On Mon, Sep 23, 2024 at 12:56 AM Tom Lane <tgl@sss.pgh.pa.us> wrote:
> What I'm
> thinking about is to test against joinrelids here instead of
> inputrelids. As the adjacent comment says, that would get the
> wrong answer for "pushed down" conditions, but we could revert
> to the pre-v16 hack of checking relevant join conditions in
> the loop further down, ie put back this kluge:
>
> if (RINFO_IS_PUSHED_DOWN(restrictinfo, joinrelids))
> {
> /*
> * If such a clause actually references the inner rel then join
> * removal has to be disallowed. We have to check this despite
> * the previous attr_needed checks because of the possibility of
> * pushed-down clauses referencing the rel.
> */
> if (bms_is_member(innerrelid, restrictinfo->clause_relids))
> return false;
> continue; /* else, ignore; not useful here */
> }
>
> That's ugly for sure, and it would only revert to the status
> quo ante. But I'm not seeing a better way right now.

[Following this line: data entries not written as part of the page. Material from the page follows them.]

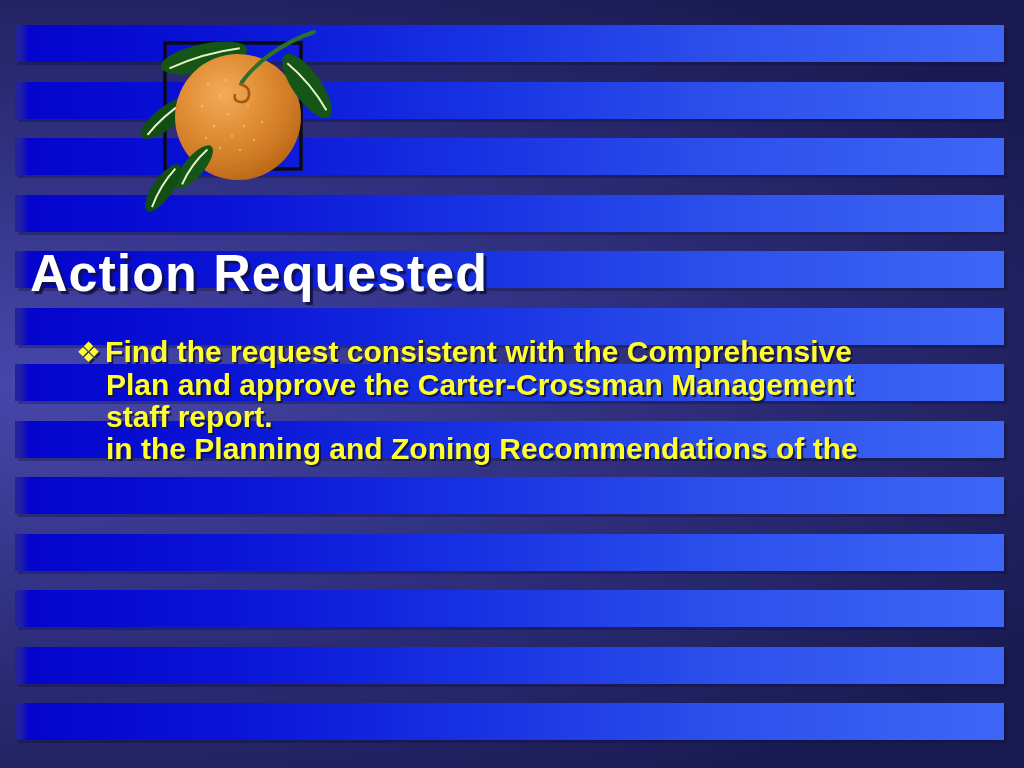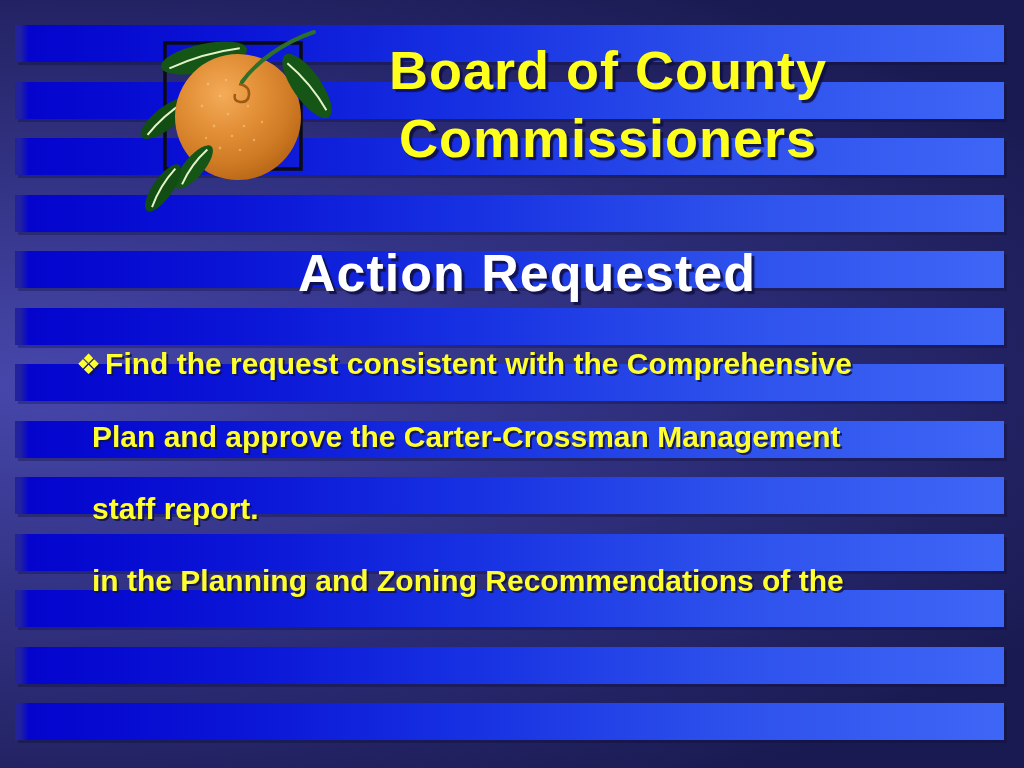"Board of County" div.title { html: <div> <div>Board of County</div> <div>Commissioners</div> </div> -> none }
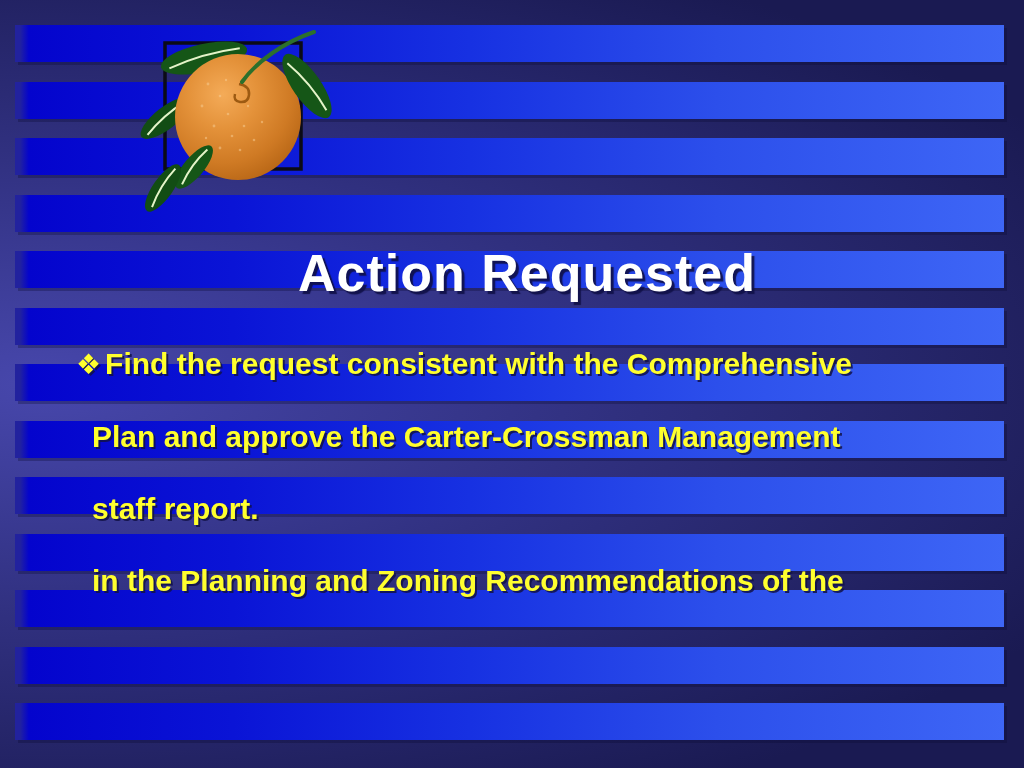"Action Requested" .subtitle { text-align: center -> none }
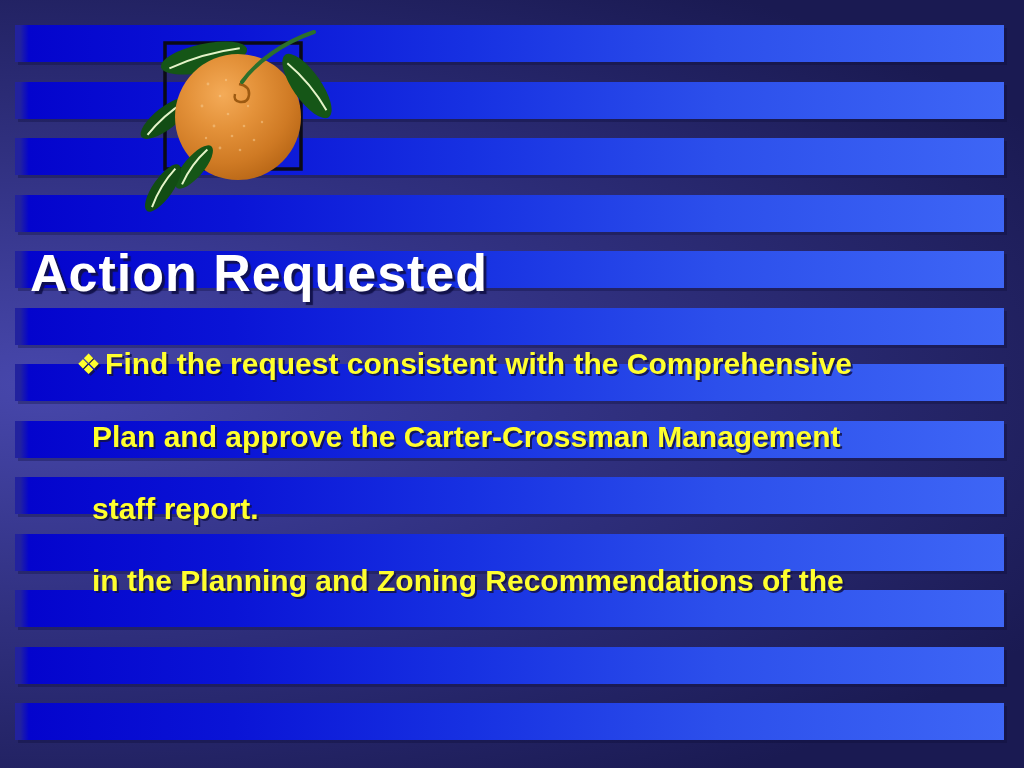"❖ Find the request consistent" .body { line-height: 72px -> 32px; top: 328px -> 336px }
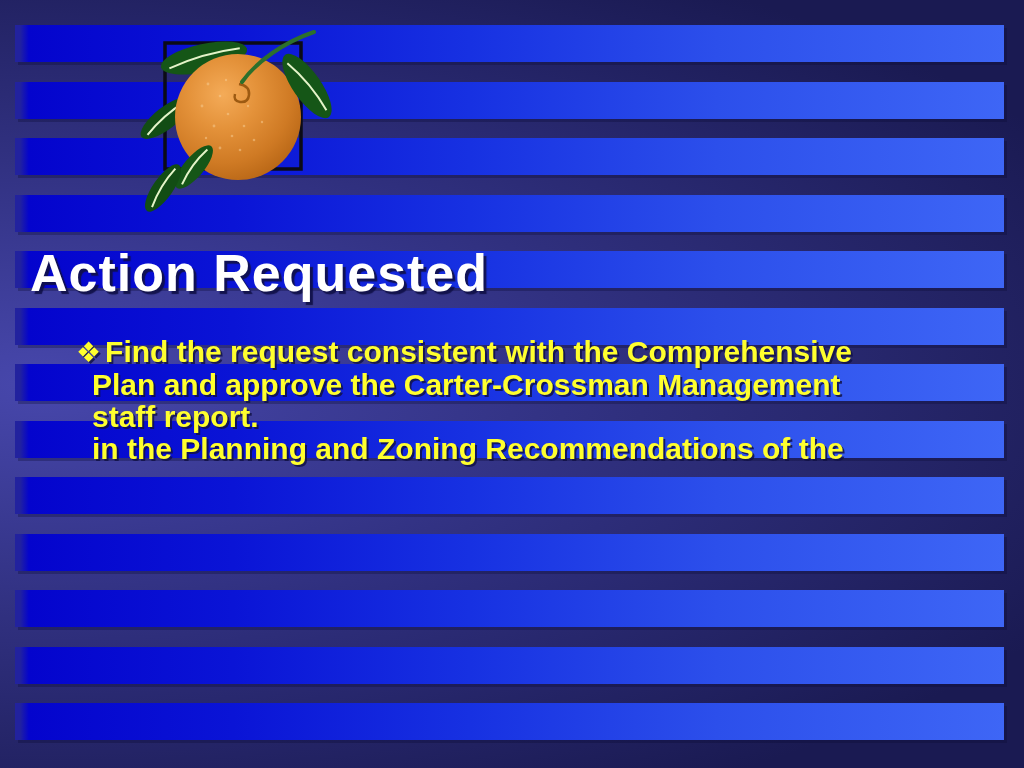"Plan and approve the Carter-Crossman" .body .line.cont { margin-left: 16px -> 30px }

It seems to me that this approach basically reverts the changes in
8538519db. I'm afraid this would re-introduce the bug fixed by that
commit. For instance, this approach would incorrectly remove the join
in the query below:
create table t (a int unique, b int);
explain (costs off)
select 1 from t t1 left join t t2 on t1.a = t2.a where t1.b = coalesce(t2.b, 0);
QUERY PLAN
------------------
Seq Scan on t t1
(1 row)
... because it does not realize that there might be references to the
innerrel in ECs. (Pre-v16 this join removal is prevented by the
delay_upper_joins flag.)
Besides, we have the logic that a PHV needn't prevent join removal if
it mentions the innerrel in ph_eval_at but its contained expression
doesn't actually reference the innerrel (see cad569205). I think the
proposed approach would also break this logic. For instance, in the
query below, the t2/t3 join should be removed but is prevented by the
PHV.
explain (costs off)
select 1 from t t1 left join
(select 1 as x from t t2 left join t t3 on t2.a = t3.a) s on true
where s.x = 1;
QUERY PLAN
------------------------------------------
Nested Loop Left Join
Filter: ((1) = 1)
-> Seq Scan on t t1
-> Materialize
-> Hash Left Join
Hash Cond: (t2.a = t3.a)
-> Seq Scan on t t2
-> Hash
-> Seq Scan on t t3
(9 rows)
Thanks
Richard